TASK BRIEF: Word for word, restate the entries below, but exclude the images.
═══ PROVIDED ENTRIES ═══
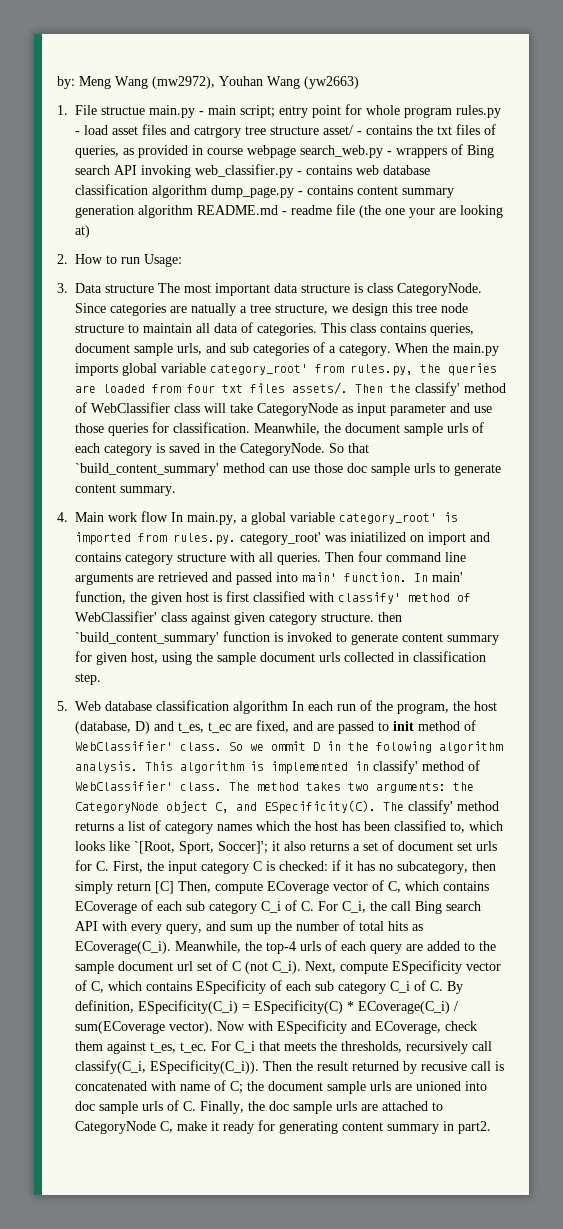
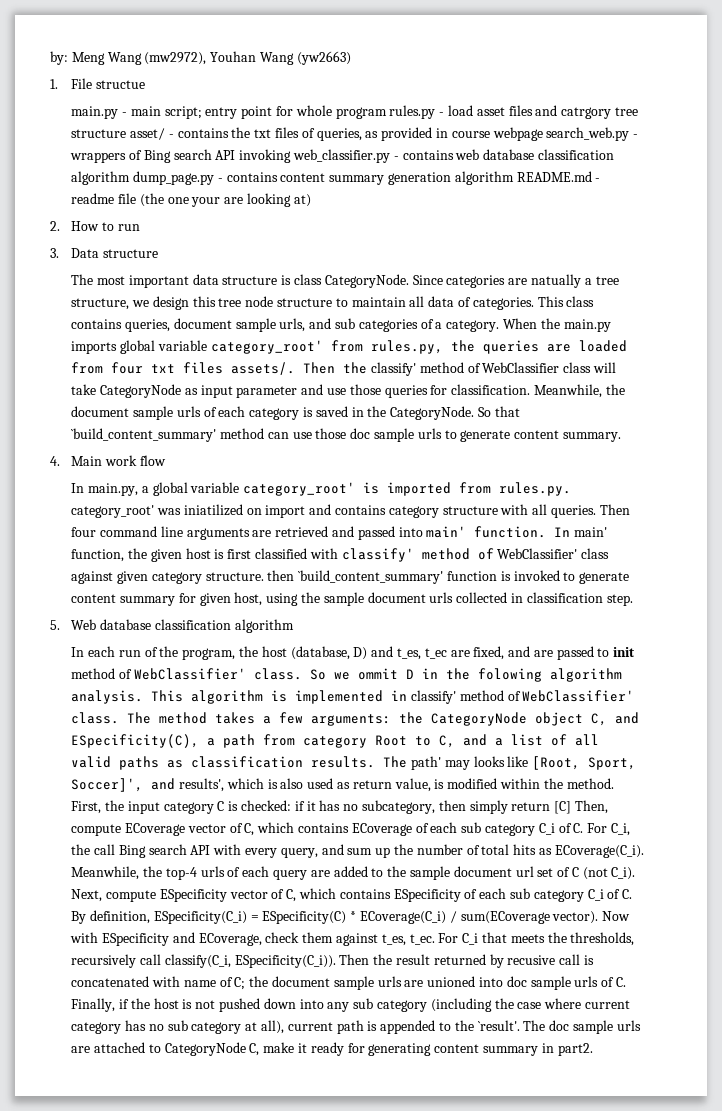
(145, 110) none -> (146, 84) //
[144,254,182,267] Usage: -> (140, 227) none
(154, 288) none -> (159, 253) //
(168, 516) none -> (166, 460) //
(288, 707) none -> (294, 626) //
[348,782,369,791] two -> [263,712,304,724] a few
[264,800,499,814] [75,820,503,834] [75,840,497,854] [75,860,109,871] ESpecificity(C). The classify' method returns a list of category names which the host has been classified to, which looks like `[Root, Sport, Soccer]'; it also returns a set of document set urls for C. -> [71,734,600,748] [71,756,637,770] [71,778,614,792] ESpecificity(C), a path from category Root to C, and a list of all valid paths as classification results. The path' may looks like [Root, Sport, Soccer]', and results', which is also used as return value, is modified within the method.
[248,1101,265,1111] the -> [119,998,630,1012] [71,1020,546,1034] if the host is not pushed down into any sub category (including the case where current category has no sub category at all), current path is appended to the `result'. The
═══
TASK RESPONSE:
(145, 110) none -> (146, 84) //
[144,254,182,267] Usage: -> (140, 227) none
(154, 288) none -> (159, 253) //
(168, 516) none -> (166, 460) //
(288, 707) none -> (294, 626) //
[348,782,369,791] two -> [263,712,304,724] a few
[264,800,499,814] [75,820,503,834] [75,840,497,854] [75,860,109,871] ESpecificity(C). The classify' method returns a list of category names which the host has been classified to, which looks like `[Root, Sport, Soccer]'; it also returns a set of document set urls for C. -> [71,734,600,748] [71,756,637,770] [71,778,614,792] ESpecificity(C), a path from category Root to C, and a list of all valid paths as classification results. The path' may looks like [Root, Sport, Soccer]', and results', which is also used as return value, is modified within the method.
[248,1101,265,1111] the -> [119,998,630,1012] [71,1020,546,1034] if the host is not pushed down into any sub category (including the case where current category has no sub category at all), current path is appended to the `result'. The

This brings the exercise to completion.